[Entries taken from a collection]
- - -

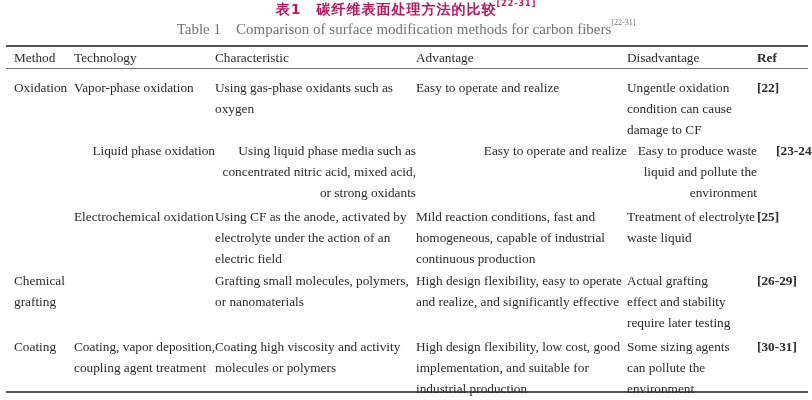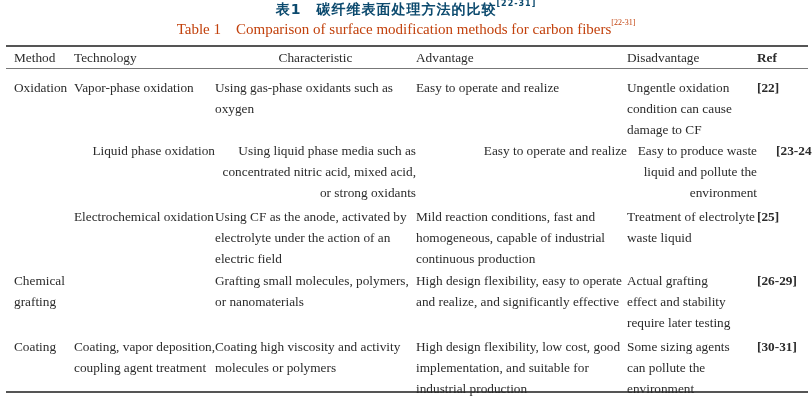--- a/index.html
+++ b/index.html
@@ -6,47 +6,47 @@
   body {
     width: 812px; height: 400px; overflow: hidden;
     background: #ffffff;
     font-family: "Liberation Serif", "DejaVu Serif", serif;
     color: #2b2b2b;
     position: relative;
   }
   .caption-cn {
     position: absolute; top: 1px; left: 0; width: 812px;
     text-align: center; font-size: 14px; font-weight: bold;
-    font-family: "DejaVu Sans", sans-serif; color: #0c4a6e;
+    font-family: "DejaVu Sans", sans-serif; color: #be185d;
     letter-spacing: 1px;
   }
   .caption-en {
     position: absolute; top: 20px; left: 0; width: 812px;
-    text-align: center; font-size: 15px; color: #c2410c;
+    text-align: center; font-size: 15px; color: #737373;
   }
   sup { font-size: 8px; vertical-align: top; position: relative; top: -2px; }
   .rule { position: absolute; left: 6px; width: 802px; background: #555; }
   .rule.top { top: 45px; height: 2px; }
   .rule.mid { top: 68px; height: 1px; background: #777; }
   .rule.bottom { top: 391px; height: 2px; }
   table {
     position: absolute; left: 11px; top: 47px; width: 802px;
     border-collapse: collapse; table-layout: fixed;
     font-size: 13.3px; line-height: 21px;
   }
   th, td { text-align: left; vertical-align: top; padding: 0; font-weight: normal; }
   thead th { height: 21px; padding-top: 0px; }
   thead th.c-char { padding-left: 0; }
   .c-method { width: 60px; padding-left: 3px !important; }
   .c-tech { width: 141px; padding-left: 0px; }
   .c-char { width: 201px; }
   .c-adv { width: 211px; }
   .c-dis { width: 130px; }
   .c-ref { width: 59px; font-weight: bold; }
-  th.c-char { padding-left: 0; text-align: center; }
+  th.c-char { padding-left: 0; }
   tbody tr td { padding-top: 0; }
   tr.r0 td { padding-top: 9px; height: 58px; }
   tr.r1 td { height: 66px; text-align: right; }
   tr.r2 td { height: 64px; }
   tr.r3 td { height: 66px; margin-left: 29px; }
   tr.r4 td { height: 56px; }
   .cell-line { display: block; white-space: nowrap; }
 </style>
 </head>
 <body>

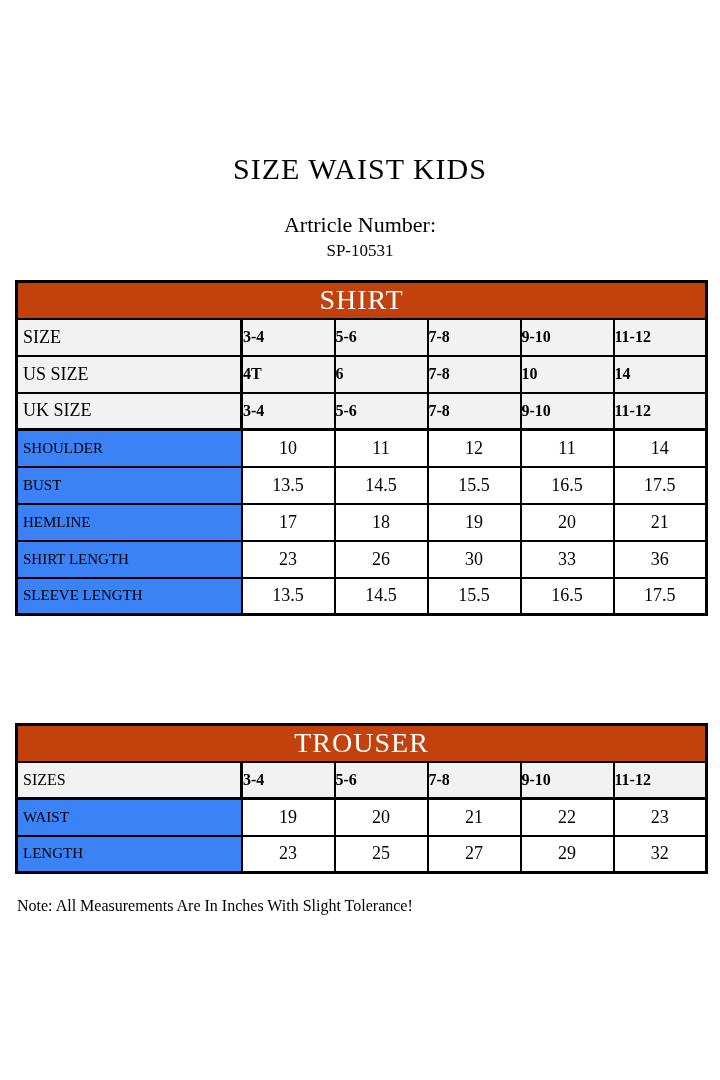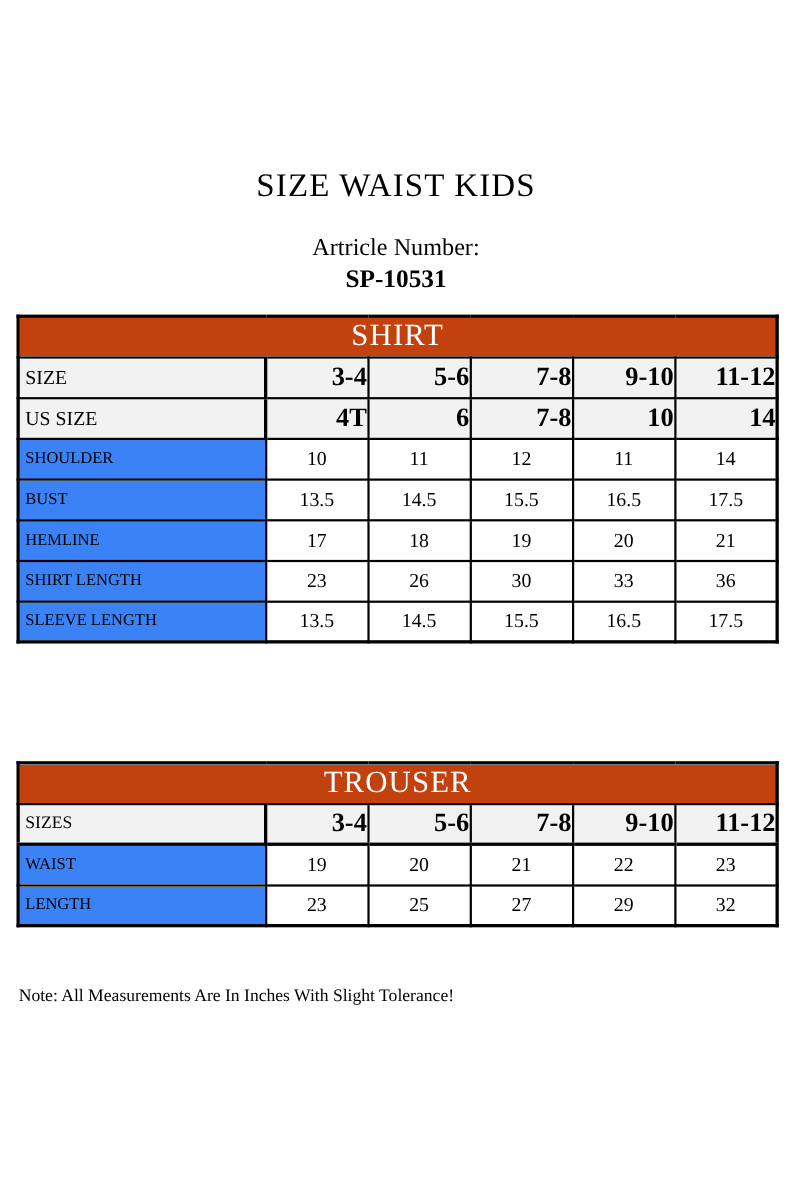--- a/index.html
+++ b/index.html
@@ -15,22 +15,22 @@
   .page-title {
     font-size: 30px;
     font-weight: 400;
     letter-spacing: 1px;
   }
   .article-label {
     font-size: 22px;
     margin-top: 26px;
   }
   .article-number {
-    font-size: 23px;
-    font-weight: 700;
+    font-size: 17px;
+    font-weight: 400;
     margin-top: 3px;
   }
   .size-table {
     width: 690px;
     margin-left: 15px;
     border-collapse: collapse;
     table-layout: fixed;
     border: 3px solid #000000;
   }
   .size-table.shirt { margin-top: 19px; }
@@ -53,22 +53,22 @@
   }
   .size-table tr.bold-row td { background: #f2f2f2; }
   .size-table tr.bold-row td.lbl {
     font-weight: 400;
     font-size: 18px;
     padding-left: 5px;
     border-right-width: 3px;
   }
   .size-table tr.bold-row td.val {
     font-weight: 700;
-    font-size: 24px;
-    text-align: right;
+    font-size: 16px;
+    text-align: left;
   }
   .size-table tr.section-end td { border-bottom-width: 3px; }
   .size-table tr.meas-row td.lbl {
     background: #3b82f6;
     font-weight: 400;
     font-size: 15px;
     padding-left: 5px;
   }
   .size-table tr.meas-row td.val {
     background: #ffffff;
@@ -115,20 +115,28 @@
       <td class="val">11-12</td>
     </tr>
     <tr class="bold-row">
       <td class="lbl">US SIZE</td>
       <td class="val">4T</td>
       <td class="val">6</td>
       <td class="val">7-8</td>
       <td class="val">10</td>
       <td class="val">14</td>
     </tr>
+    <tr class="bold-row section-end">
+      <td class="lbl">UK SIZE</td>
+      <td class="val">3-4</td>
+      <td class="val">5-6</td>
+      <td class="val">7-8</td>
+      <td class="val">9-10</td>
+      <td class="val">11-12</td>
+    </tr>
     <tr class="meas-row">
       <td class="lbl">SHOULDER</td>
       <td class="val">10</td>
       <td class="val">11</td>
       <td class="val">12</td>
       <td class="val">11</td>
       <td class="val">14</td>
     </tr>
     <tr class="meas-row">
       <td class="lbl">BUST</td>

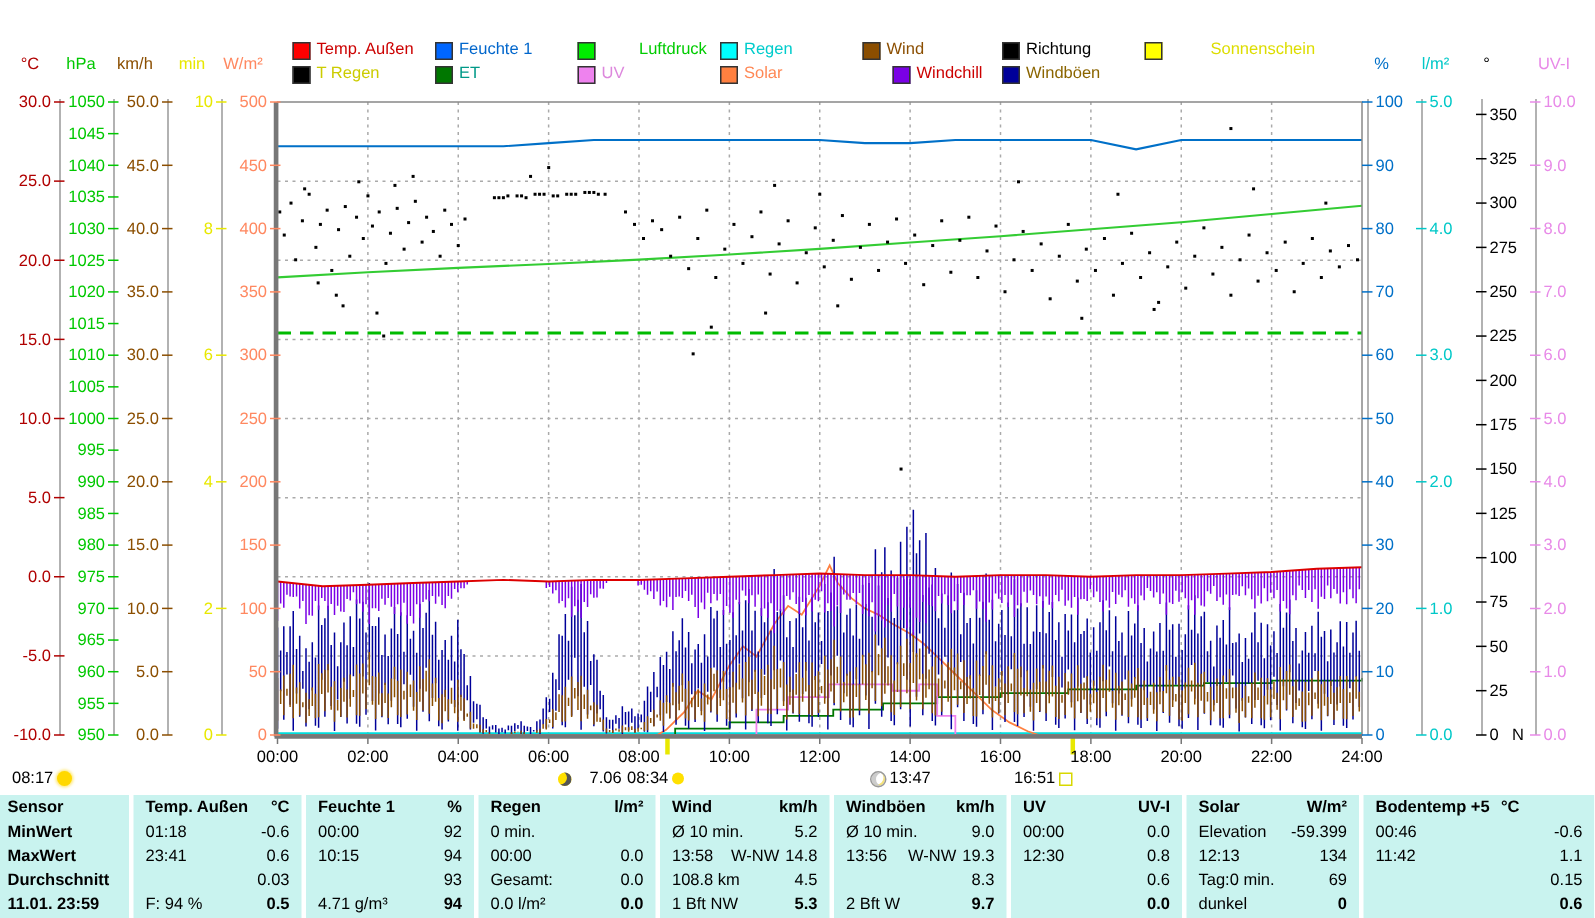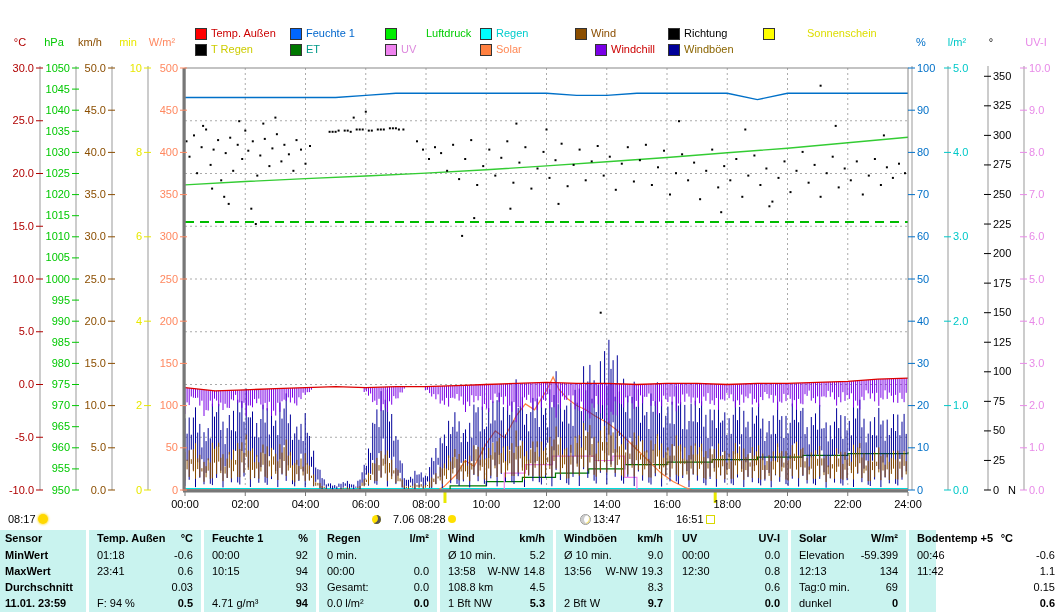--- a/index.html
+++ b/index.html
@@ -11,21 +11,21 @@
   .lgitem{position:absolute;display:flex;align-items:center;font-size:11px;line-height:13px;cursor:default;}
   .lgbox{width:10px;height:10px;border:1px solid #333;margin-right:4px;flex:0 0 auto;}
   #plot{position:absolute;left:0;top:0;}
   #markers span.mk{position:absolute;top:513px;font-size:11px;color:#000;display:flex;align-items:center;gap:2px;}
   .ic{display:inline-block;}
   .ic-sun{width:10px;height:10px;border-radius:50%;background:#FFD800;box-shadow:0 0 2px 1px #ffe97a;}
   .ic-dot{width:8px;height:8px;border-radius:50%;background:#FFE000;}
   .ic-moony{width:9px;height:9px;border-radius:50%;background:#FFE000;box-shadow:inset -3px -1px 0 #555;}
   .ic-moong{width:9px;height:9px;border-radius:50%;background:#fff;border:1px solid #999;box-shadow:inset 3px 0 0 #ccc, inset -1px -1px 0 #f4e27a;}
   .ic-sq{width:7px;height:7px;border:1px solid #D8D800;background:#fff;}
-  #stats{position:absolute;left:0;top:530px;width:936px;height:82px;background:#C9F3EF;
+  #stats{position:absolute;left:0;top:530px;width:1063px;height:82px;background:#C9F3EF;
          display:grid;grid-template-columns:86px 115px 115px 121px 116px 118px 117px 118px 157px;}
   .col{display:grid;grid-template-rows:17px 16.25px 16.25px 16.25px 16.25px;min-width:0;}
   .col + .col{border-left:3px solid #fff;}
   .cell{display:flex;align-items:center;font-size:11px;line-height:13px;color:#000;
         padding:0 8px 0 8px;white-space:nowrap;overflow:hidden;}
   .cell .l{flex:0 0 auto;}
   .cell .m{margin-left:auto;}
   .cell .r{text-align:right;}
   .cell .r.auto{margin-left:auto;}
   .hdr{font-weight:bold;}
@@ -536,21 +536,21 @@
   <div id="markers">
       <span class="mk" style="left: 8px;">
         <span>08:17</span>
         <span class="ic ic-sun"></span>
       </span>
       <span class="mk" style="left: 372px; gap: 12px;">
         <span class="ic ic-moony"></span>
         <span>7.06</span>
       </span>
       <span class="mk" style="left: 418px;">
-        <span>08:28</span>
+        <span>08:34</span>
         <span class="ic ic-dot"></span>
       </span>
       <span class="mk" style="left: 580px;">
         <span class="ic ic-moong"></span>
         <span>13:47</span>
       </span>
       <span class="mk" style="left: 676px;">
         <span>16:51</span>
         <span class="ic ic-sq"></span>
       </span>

- - -

**AIM OF THE EXERCISE:**
Scan the lines above, and whenever one holds the string "shadow", copy it.

**RESPONSE BELOW:**
   .ic-sun{width:10px;height:10px;border-radius:50%;background:#FFD800;box-shadow:0 0 2px 1px #ffe97a;}
   .ic-moony{width:9px;height:9px;border-radius:50%;background:#FFE000;box-shadow:inset -3px -1px 0 #555;}
   .ic-moong{width:9px;height:9px;border-radius:50%;background:#fff;border:1px solid #999;box-shadow:inset 3px 0 0 #ccc, inset -1px -1px 0 #f4e27a;}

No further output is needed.